Recorded data
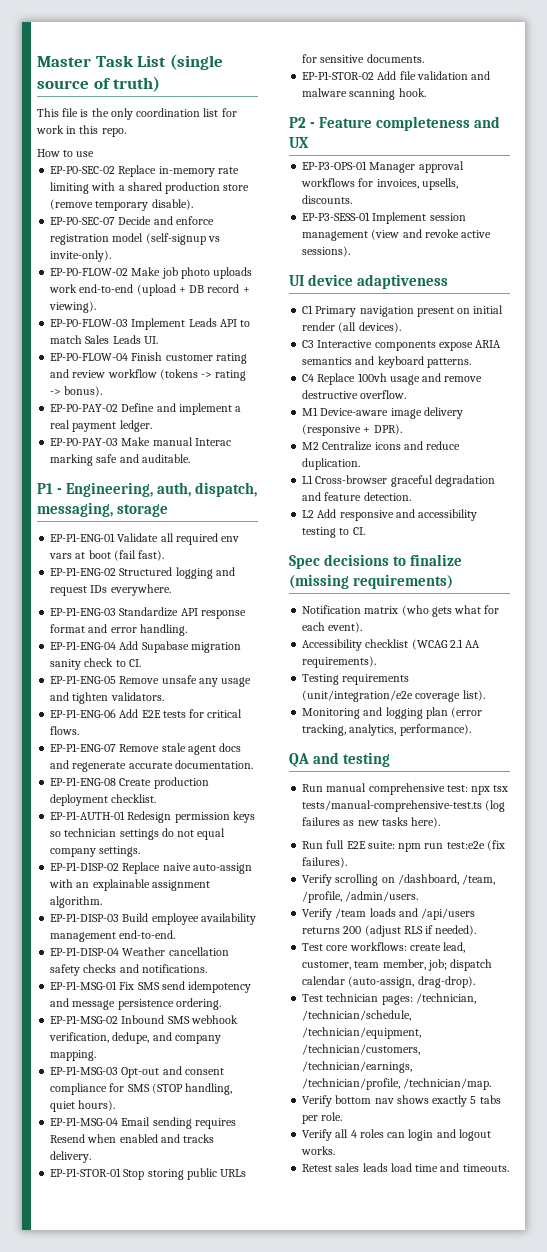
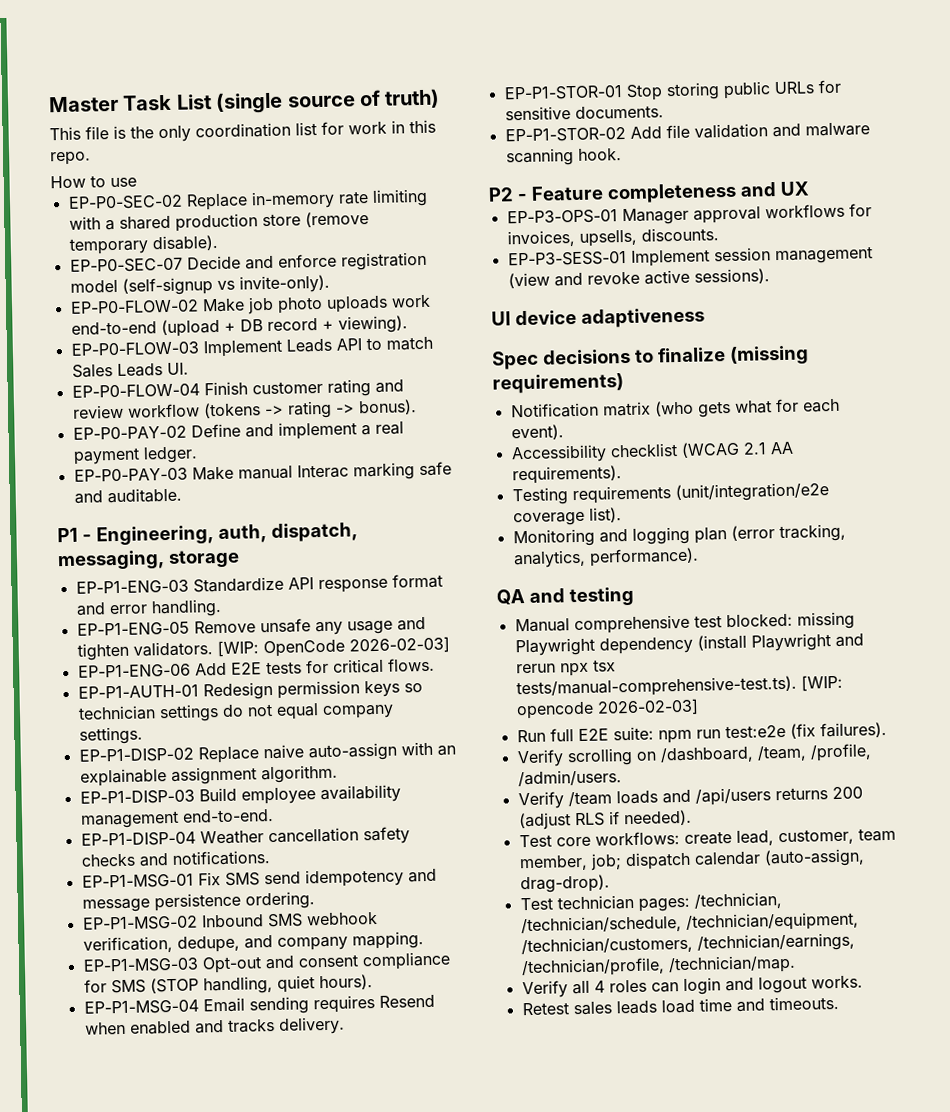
- EP-P1-ENG-01 Validate all required env vars at boot (fail fast).
- EP-P1-ENG-02 Structured logging and request IDs everywhere.
- EP-P1-ENG-04 Add Supabase migration sanity check to CI.
+ [WIP: OpenCode 2026-02-03]
- EP-P1-ENG-07 Remove stale agent docs and regenerate accurate documentation.
- EP-P1-ENG-08 Create production deployment checklist.
- C1 Primary navigation present on initial render (all devices).
- C3 Interactive components expose ARIA semantics and keyboard patterns.
- C4 Replace 100vh usage and remove destructive overflow.
- M1 Device-aware image delivery (responsive + DPR).
- M2 Centralize icons and reduce duplication.
- L1 Cross-browser graceful degradation and feature detection.
- L2 Add responsive and accessibility testing to CI.
- Run manual comprehensive test: npx tsx tests/manual-comprehensive-test.ts (log failures as new tasks here).
+ Manual comprehensive test blocked: missing Playwright dependency (install Playwright and rerun npx tsx tests/manual-comprehensive-test.ts). [WIP: opencode 2026-02-03]
- Verify bottom nav shows exactly 5 tabs per role.

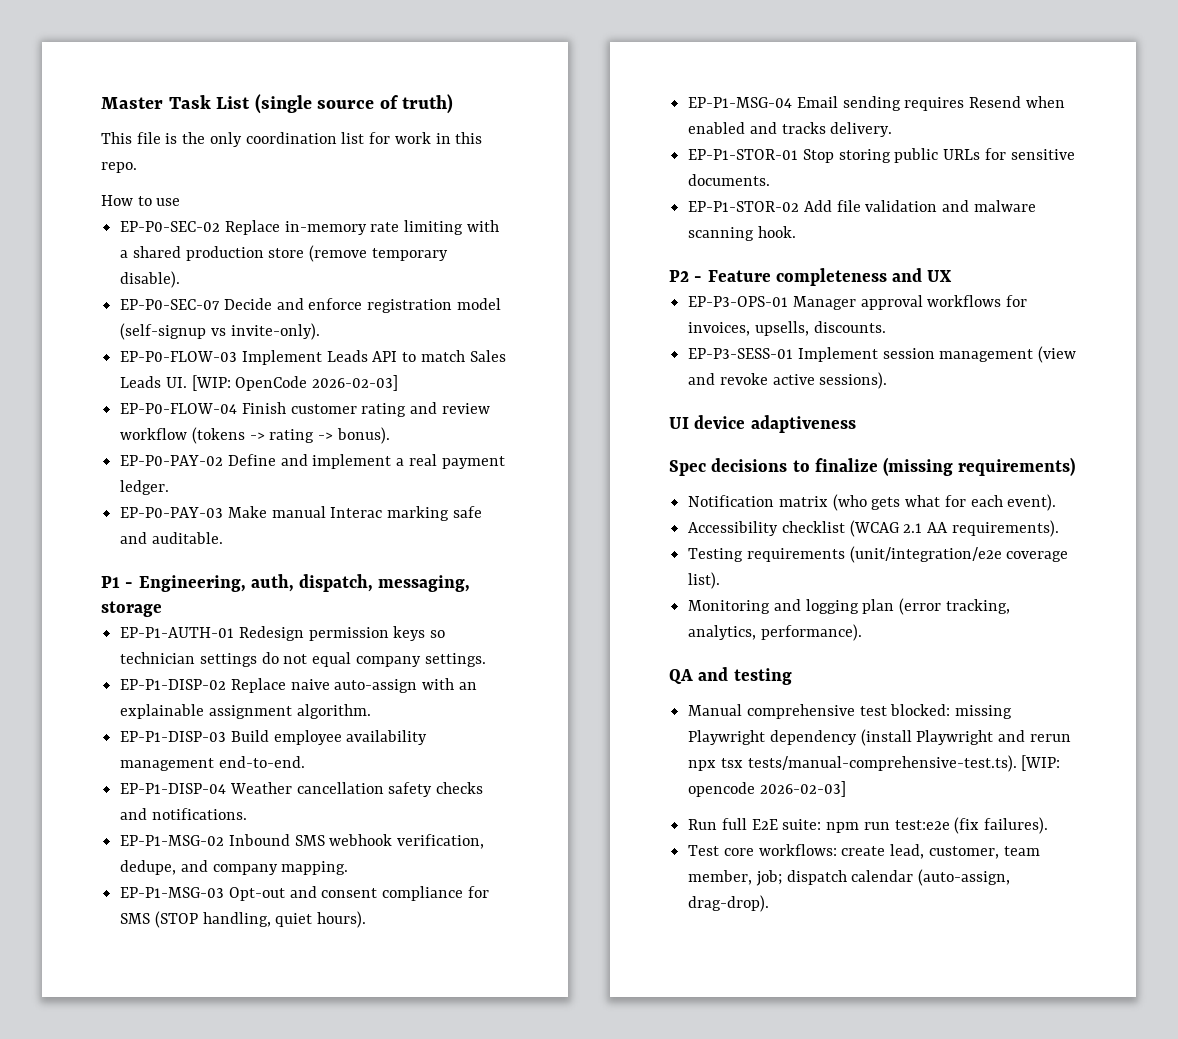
- EP-P0-FLOW-02 Make job photo uploads work end-to-end (upload + DB record + viewing).
- EP-P0-FLOW-03 Implement Leads API to match Sales Leads UI.
+ EP-P0-FLOW-03 Implement Leads API to match Sales Leads UI. [WIP: OpenCode 2026-02-03]
- EP-P1-ENG-03 Standardize API response format and error handling.
- EP-P1-ENG-05 Remove unsafe any usage and tighten validators. [WIP: OpenCode 2026-02-03]
- EP-P1-ENG-06 Add E2E tests for critical flows.
- EP-P1-MSG-01 Fix SMS send idempotency and message persistence ordering.
- Verify scrolling on /dashboard, /team, /profile, /admin/users.
- Verify /team loads and /api/users returns 200 (adjust RLS if needed).
- Test technician pages: /technician, /technician/schedule, /technician/equipment, /technician/customers, /technician/earnings, /technician/profile, /technician/map.
- Verify all 4 roles can login and logout works.
- Retest sales leads load time and timeouts.

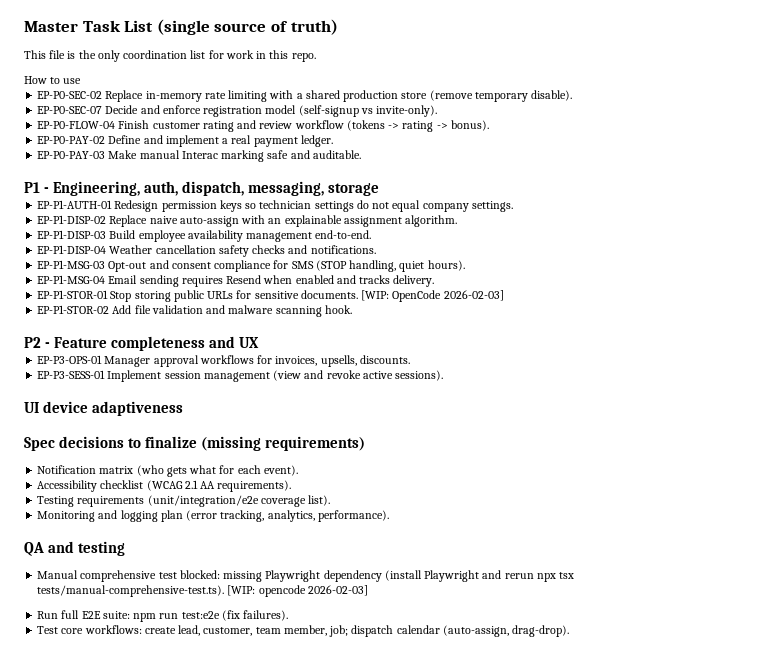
- EP-P0-FLOW-03 Implement Leads API to match Sales Leads UI. [WIP: OpenCode 2026-02-03]
- EP-P1-MSG-02 Inbound SMS webhook verification, dedupe, and company mapping.
+ [WIP: OpenCode 2026-02-03]

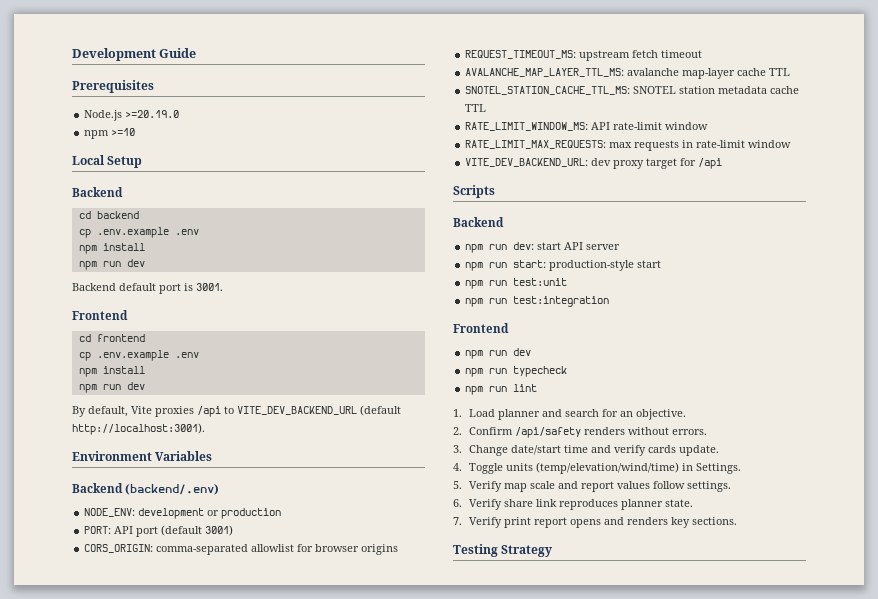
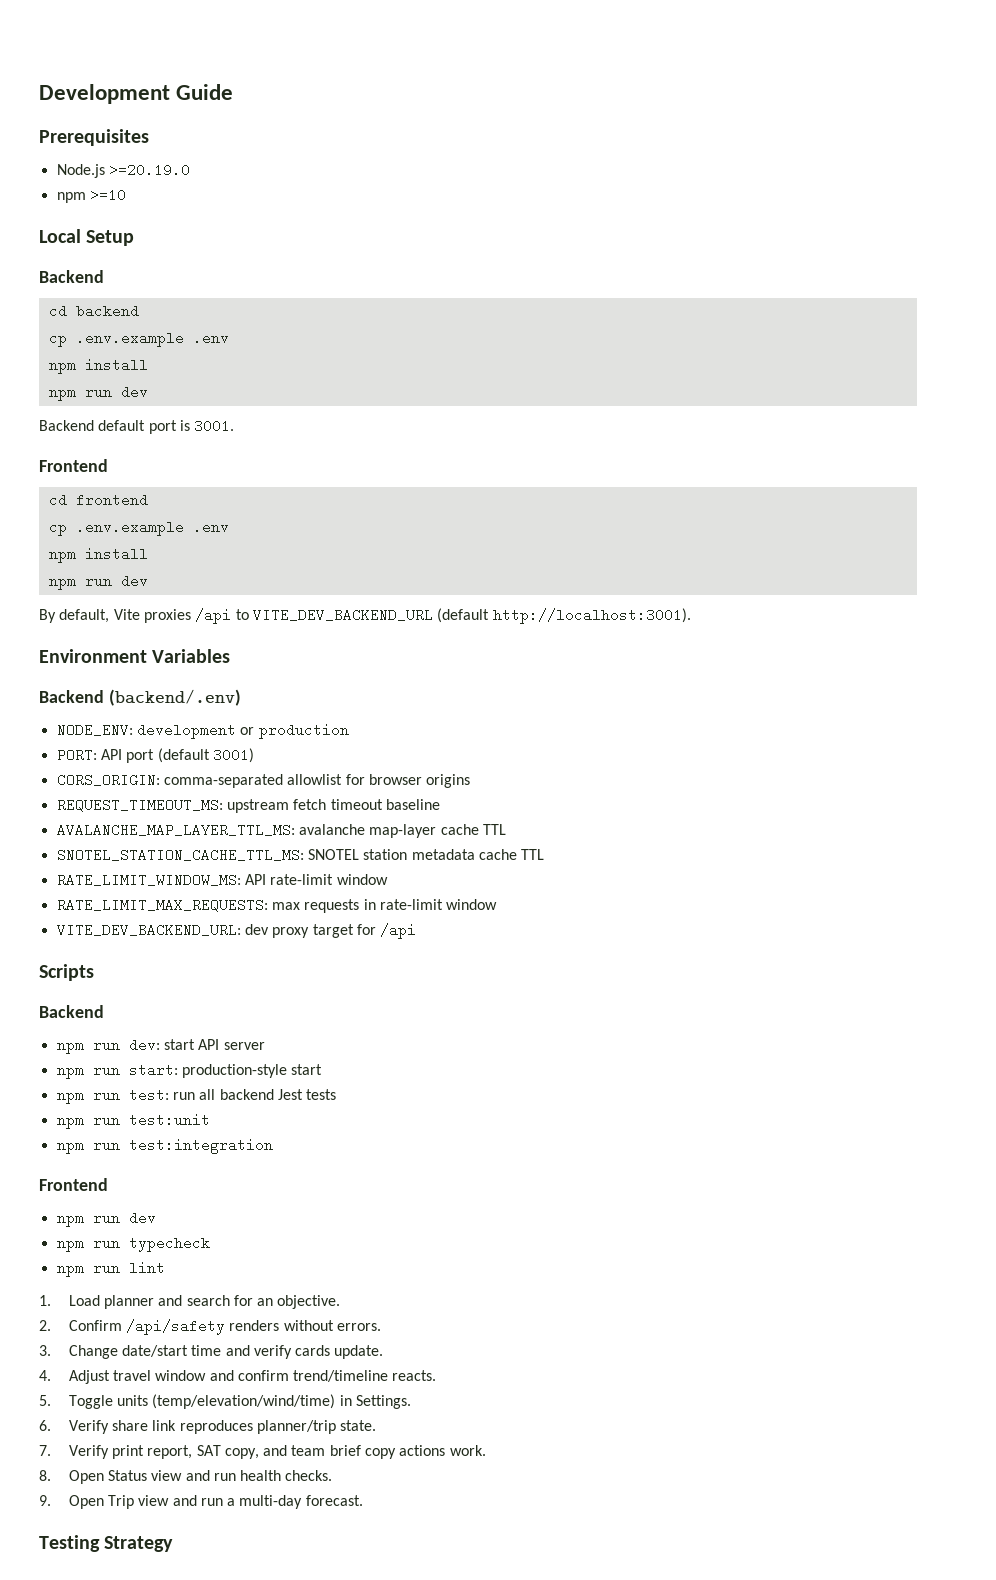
- REQUEST_TIMEOUT_MS: upstream fetch timeout
+ REQUEST_TIMEOUT_MS: upstream fetch timeout baseline
+ npm run test: run all backend Jest tests
- 4. Toggle units (temp/elevation/wind/time) in Settings.
+ 4. Adjust travel window and confirm trend/timeline reacts.
+ 5. Toggle units (temp/elevation/wind/time) in Settings.
- 5. Verify map scale and report values follow settings.
- 6. Verify share link reproduces planner state.
+ 6. Verify share link reproduces planner/trip state.
- 7. Verify print report opens and renders key sections.
+ 7. Verify print report, SAT copy, and team brief copy actions work.
+ 8. Open Status view and run health checks.
+ 9. Open Trip view and run a multi-day forecast.

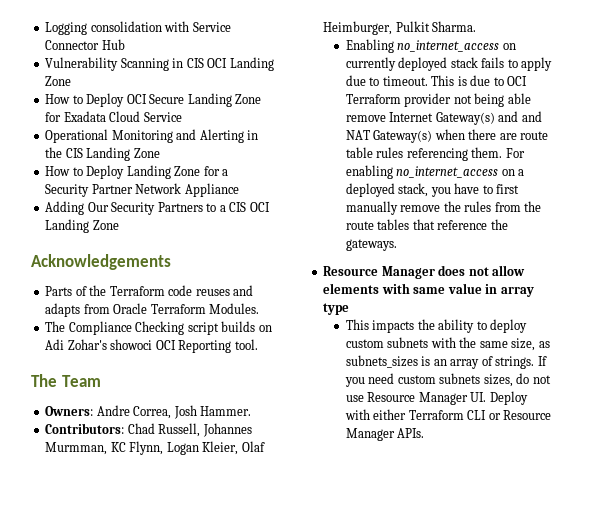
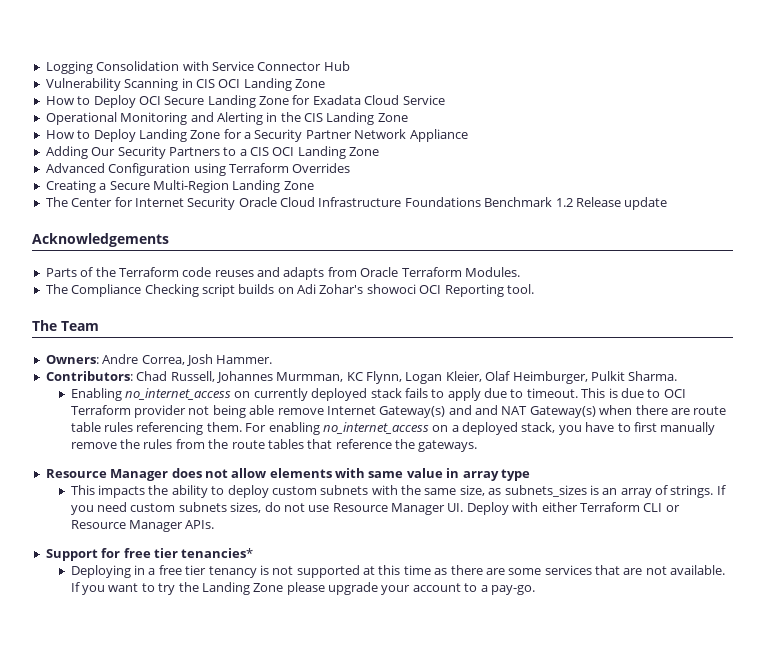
- Logging consolidation with Service Connector Hub
+ Logging Consolidation with Service Connector Hub
+ Advanced Configuration using Terraform Overrides
+ Creating a Secure Multi-Region Landing Zone
+ The Center for Internet Security Oracle Cloud Infrastructure Foundations Benchmark 1.2 Release update
+ Support for free tier tenancies*
+ Deploying in a free tier tenancy is not supported at this time as there are some services that are not available. If you want to try the Landing Zone please upgrade your account to a pay-go.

What to do
Keep the pictures out of the copy and write out the data exactly as it stands.

Your solution
- EP-P1-ENG-01 Validate all required env vars at boot (fail fast).
- EP-P1-ENG-02 Structured logging and request IDs everywhere.
- EP-P1-ENG-04 Add Supabase migration sanity check to CI.
+ [WIP: OpenCode 2026-02-03]
- EP-P1-ENG-07 Remove stale agent docs and regenerate accurate documentation.
- EP-P1-ENG-08 Create production deployment checklist.
- C1 Primary navigation present on initial render (all devices).
- C3 Interactive components expose ARIA semantics and keyboard patterns.
- C4 Replace 100vh usage and remove destructive overflow.
- M1 Device-aware image delivery (responsive + DPR).
- M2 Centralize icons and reduce duplication.
- L1 Cross-browser graceful degradation and feature detection.
- L2 Add responsive and accessibility testing to CI.
- Run manual comprehensive test: npx tsx tests/manual-comprehensive-test.ts (log failures as new tasks here).
+ Manual comprehensive test blocked: missing Playwright dependency (install Playwright and rerun npx tsx tests/manual-comprehensive-test.ts). [WIP: opencode 2026-02-03]
- Verify bottom nav shows exactly 5 tabs per role.

- EP-P0-FLOW-02 Make job photo uploads work end-to-end (upload + DB record + viewing).
- EP-P0-FLOW-03 Implement Leads API to match Sales Leads UI.
+ EP-P0-FLOW-03 Implement Leads API to match Sales Leads UI. [WIP: OpenCode 2026-02-03]
- EP-P1-ENG-03 Standardize API response format and error handling.
- EP-P1-ENG-05 Remove unsafe any usage and tighten validators. [WIP: OpenCode 2026-02-03]
- EP-P1-ENG-06 Add E2E tests for critical flows.
- EP-P1-MSG-01 Fix SMS send idempotency and message persistence ordering.
- Verify scrolling on /dashboard, /team, /profile, /admin/users.
- Verify /team loads and /api/users returns 200 (adjust RLS if needed).
- Test technician pages: /technician, /technician/schedule, /technician/equipment, /technician/customers, /technician/earnings, /technician/profile, /technician/map.
- Verify all 4 roles can login and logout works.
- Retest sales leads load time and timeouts.

- EP-P0-FLOW-03 Implement Leads API to match Sales Leads UI. [WIP: OpenCode 2026-02-03]
- EP-P1-MSG-02 Inbound SMS webhook verification, dedupe, and company mapping.
+ [WIP: OpenCode 2026-02-03]

- REQUEST_TIMEOUT_MS: upstream fetch timeout
+ REQUEST_TIMEOUT_MS: upstream fetch timeout baseline
+ npm run test: run all backend Jest tests
- 4. Toggle units (temp/elevation/wind/time) in Settings.
+ 4. Adjust travel window and confirm trend/timeline reacts.
+ 5. Toggle units (temp/elevation/wind/time) in Settings.
- 5. Verify map scale and report values follow settings.
- 6. Verify share link reproduces planner state.
+ 6. Verify share link reproduces planner/trip state.
- 7. Verify print report opens and renders key sections.
+ 7. Verify print report, SAT copy, and team brief copy actions work.
+ 8. Open Status view and run health checks.
+ 9. Open Trip view and run a multi-day forecast.

- Logging consolidation with Service Connector Hub
+ Logging Consolidation with Service Connector Hub
+ Advanced Configuration using Terraform Overrides
+ Creating a Secure Multi-Region Landing Zone
+ The Center for Internet Security Oracle Cloud Infrastructure Foundations Benchmark 1.2 Release update
+ Support for free tier tenancies*
+ Deploying in a free tier tenancy is not supported at this time as there are some services that are not available. If you want to try the Landing Zone please upgrade your account to a pay-go.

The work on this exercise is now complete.